> [TASK DESCRIPTION] Among the lines below, restate word for word only those from the line with "total: 11442.19 -> 9343.47" through the line with "K&N Universal Rubber", with both end lines kept.

Records from a collection
>>>>
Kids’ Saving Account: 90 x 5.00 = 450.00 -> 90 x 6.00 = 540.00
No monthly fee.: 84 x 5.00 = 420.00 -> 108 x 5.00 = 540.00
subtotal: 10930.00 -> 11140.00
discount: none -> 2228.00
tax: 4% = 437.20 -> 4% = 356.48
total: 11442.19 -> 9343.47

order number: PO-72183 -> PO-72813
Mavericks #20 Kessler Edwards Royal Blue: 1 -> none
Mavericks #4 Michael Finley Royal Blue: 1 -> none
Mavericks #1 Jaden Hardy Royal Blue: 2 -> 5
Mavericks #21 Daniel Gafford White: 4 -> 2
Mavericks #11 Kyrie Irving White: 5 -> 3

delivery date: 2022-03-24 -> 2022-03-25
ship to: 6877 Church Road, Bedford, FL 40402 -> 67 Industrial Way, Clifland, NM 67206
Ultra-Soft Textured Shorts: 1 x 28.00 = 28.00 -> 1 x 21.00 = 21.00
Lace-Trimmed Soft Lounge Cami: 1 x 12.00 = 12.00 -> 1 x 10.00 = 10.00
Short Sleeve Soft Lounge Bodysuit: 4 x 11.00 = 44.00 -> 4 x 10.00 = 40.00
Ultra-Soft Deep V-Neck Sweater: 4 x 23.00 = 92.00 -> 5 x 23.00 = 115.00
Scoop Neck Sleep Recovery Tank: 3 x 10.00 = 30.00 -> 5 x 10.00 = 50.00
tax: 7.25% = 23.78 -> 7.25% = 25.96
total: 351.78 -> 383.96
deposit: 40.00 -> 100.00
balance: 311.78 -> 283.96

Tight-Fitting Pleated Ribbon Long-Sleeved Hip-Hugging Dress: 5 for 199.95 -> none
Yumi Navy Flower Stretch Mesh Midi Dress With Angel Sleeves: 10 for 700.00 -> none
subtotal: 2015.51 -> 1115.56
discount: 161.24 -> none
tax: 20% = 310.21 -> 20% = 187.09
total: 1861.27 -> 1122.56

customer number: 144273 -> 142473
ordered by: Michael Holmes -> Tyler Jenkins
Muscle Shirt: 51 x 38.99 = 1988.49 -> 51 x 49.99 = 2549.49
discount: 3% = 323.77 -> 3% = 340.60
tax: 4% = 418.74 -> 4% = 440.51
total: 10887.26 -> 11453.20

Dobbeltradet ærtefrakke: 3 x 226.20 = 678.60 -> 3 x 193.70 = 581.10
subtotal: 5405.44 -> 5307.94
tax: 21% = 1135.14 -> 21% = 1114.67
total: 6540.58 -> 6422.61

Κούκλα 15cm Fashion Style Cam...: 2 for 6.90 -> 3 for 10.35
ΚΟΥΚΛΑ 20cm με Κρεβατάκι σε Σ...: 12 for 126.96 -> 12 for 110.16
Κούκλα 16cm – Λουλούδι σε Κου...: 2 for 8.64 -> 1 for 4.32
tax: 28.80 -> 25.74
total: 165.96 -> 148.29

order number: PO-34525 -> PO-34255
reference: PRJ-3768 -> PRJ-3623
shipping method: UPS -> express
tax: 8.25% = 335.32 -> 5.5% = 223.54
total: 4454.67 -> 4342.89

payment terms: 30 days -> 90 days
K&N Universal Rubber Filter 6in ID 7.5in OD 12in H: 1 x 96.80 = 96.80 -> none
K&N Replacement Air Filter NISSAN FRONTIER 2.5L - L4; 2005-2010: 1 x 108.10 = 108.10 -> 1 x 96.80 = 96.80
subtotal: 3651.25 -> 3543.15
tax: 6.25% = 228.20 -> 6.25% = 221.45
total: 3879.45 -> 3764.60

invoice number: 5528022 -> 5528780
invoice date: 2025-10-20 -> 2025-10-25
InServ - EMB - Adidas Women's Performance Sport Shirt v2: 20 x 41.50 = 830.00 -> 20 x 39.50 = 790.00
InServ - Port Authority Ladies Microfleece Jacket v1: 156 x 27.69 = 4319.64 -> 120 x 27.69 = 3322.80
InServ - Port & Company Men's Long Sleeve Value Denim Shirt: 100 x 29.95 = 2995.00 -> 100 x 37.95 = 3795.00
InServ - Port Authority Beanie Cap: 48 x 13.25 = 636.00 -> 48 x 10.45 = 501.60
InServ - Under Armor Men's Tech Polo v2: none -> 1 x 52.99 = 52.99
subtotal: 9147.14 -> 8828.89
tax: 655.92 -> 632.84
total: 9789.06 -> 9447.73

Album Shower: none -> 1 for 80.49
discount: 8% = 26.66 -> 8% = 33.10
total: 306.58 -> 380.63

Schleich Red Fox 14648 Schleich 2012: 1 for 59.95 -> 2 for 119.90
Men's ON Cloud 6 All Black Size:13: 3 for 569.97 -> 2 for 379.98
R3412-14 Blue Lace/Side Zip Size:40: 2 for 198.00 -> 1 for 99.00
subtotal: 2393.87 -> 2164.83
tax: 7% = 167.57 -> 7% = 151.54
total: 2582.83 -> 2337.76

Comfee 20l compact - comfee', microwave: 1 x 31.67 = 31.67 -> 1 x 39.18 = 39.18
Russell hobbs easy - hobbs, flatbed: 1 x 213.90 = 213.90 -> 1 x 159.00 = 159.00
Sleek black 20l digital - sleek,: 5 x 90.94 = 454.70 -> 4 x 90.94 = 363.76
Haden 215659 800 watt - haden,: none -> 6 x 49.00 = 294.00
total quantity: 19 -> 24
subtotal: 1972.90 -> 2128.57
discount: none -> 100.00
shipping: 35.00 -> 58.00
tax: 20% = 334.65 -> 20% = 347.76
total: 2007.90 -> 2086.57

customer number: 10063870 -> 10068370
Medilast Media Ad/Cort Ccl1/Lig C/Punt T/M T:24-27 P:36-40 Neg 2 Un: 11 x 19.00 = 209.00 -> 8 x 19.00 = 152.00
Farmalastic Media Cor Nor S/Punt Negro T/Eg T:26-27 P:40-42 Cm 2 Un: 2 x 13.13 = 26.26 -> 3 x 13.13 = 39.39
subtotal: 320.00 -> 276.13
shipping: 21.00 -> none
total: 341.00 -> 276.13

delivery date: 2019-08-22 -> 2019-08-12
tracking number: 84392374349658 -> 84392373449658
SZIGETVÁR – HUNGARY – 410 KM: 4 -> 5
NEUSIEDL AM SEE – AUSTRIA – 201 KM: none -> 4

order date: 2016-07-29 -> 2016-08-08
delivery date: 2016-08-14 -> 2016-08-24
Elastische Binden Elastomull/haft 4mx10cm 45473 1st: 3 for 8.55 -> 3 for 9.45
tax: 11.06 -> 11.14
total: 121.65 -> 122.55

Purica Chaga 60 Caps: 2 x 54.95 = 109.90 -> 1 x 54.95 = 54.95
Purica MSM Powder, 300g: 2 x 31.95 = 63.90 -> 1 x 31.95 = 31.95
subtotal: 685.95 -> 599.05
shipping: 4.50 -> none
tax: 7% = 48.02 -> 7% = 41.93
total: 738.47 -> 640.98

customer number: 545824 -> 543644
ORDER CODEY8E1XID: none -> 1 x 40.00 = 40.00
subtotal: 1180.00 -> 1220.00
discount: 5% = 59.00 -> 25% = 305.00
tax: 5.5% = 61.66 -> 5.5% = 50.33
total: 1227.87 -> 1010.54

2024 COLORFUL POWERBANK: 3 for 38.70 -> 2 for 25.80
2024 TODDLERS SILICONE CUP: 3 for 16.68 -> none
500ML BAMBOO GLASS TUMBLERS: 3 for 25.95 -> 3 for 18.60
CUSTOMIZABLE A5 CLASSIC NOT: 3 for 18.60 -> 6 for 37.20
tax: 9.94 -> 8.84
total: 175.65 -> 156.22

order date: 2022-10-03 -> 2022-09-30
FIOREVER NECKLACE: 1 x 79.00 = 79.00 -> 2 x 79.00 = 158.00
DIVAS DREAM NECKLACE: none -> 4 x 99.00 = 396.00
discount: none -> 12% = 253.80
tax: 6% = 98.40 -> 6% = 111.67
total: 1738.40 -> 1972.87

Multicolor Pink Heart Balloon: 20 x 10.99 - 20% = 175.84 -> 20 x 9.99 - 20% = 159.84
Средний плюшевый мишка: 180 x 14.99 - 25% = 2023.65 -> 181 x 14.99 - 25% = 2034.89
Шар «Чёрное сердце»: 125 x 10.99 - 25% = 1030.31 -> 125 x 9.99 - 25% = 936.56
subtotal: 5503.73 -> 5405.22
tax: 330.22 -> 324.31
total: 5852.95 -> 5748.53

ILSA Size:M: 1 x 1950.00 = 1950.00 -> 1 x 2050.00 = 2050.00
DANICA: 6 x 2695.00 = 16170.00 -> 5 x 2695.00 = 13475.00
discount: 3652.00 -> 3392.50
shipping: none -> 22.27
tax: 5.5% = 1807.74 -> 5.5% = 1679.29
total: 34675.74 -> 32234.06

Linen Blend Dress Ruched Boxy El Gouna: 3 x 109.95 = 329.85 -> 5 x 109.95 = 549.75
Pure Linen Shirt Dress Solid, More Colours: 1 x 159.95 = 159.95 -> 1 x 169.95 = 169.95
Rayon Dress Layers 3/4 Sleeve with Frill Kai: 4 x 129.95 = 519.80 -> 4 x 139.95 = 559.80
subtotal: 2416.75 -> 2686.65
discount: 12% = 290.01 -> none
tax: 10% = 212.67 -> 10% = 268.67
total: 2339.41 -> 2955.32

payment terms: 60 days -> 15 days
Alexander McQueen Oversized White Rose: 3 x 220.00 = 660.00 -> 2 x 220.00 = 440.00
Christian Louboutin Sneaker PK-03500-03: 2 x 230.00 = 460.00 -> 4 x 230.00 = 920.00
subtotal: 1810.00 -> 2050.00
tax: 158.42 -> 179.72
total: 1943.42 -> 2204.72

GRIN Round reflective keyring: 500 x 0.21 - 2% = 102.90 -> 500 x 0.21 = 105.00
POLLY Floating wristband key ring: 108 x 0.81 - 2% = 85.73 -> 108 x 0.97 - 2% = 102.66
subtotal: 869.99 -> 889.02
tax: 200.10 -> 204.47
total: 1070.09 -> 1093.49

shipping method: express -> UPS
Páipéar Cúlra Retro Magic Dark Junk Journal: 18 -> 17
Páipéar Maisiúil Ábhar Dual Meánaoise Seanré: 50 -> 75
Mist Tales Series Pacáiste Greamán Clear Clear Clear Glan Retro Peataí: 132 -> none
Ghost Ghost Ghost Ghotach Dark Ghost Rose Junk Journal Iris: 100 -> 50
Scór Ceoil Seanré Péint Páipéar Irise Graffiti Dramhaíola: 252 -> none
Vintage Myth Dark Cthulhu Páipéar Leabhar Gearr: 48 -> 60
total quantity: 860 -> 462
<<<<
> [EXERCISE SOLUTION]
total: 11442.19 -> 9343.47

order number: PO-72183 -> PO-72813
Mavericks #20 Kessler Edwards Royal Blue: 1 -> none
Mavericks #4 Michael Finley Royal Blue: 1 -> none
Mavericks #1 Jaden Hardy Royal Blue: 2 -> 5
Mavericks #21 Daniel Gafford White: 4 -> 2
Mavericks #11 Kyrie Irving White: 5 -> 3

delivery date: 2022-03-24 -> 2022-03-25
ship to: 6877 Church Road, Bedford, FL 40402 -> 67 Industrial Way, Clifland, NM 67206
Ultra-Soft Textured Shorts: 1 x 28.00 = 28.00 -> 1 x 21.00 = 21.00
Lace-Trimmed Soft Lounge Cami: 1 x 12.00 = 12.00 -> 1 x 10.00 = 10.00
Short Sleeve Soft Lounge Bodysuit: 4 x 11.00 = 44.00 -> 4 x 10.00 = 40.00
Ultra-Soft Deep V-Neck Sweater: 4 x 23.00 = 92.00 -> 5 x 23.00 = 115.00
Scoop Neck Sleep Recovery Tank: 3 x 10.00 = 30.00 -> 5 x 10.00 = 50.00
tax: 7.25% = 23.78 -> 7.25% = 25.96
total: 351.78 -> 383.96
deposit: 40.00 -> 100.00
balance: 311.78 -> 283.96

Tight-Fitting Pleated Ribbon Long-Sleeved Hip-Hugging Dress: 5 for 199.95 -> none
Yumi Navy Flower Stretch Mesh Midi Dress With Angel Sleeves: 10 for 700.00 -> none
subtotal: 2015.51 -> 1115.56
discount: 161.24 -> none
tax: 20% = 310.21 -> 20% = 187.09
total: 1861.27 -> 1122.56

customer number: 144273 -> 142473
ordered by: Michael Holmes -> Tyler Jenkins
Muscle Shirt: 51 x 38.99 = 1988.49 -> 51 x 49.99 = 2549.49
discount: 3% = 323.77 -> 3% = 340.60
tax: 4% = 418.74 -> 4% = 440.51
total: 10887.26 -> 11453.20

Dobbeltradet ærtefrakke: 3 x 226.20 = 678.60 -> 3 x 193.70 = 581.10
subtotal: 5405.44 -> 5307.94
tax: 21% = 1135.14 -> 21% = 1114.67
total: 6540.58 -> 6422.61

Κούκλα 15cm Fashion Style Cam...: 2 for 6.90 -> 3 for 10.35
ΚΟΥΚΛΑ 20cm με Κρεβατάκι σε Σ...: 12 for 126.96 -> 12 for 110.16
Κούκλα 16cm – Λουλούδι σε Κου...: 2 for 8.64 -> 1 for 4.32
tax: 28.80 -> 25.74
total: 165.96 -> 148.29

order number: PO-34525 -> PO-34255
reference: PRJ-3768 -> PRJ-3623
shipping method: UPS -> express
tax: 8.25% = 335.32 -> 5.5% = 223.54
total: 4454.67 -> 4342.89

payment terms: 30 days -> 90 days
K&N Universal Rubber Filter 6in ID 7.5in OD 12in H: 1 x 96.80 = 96.80 -> none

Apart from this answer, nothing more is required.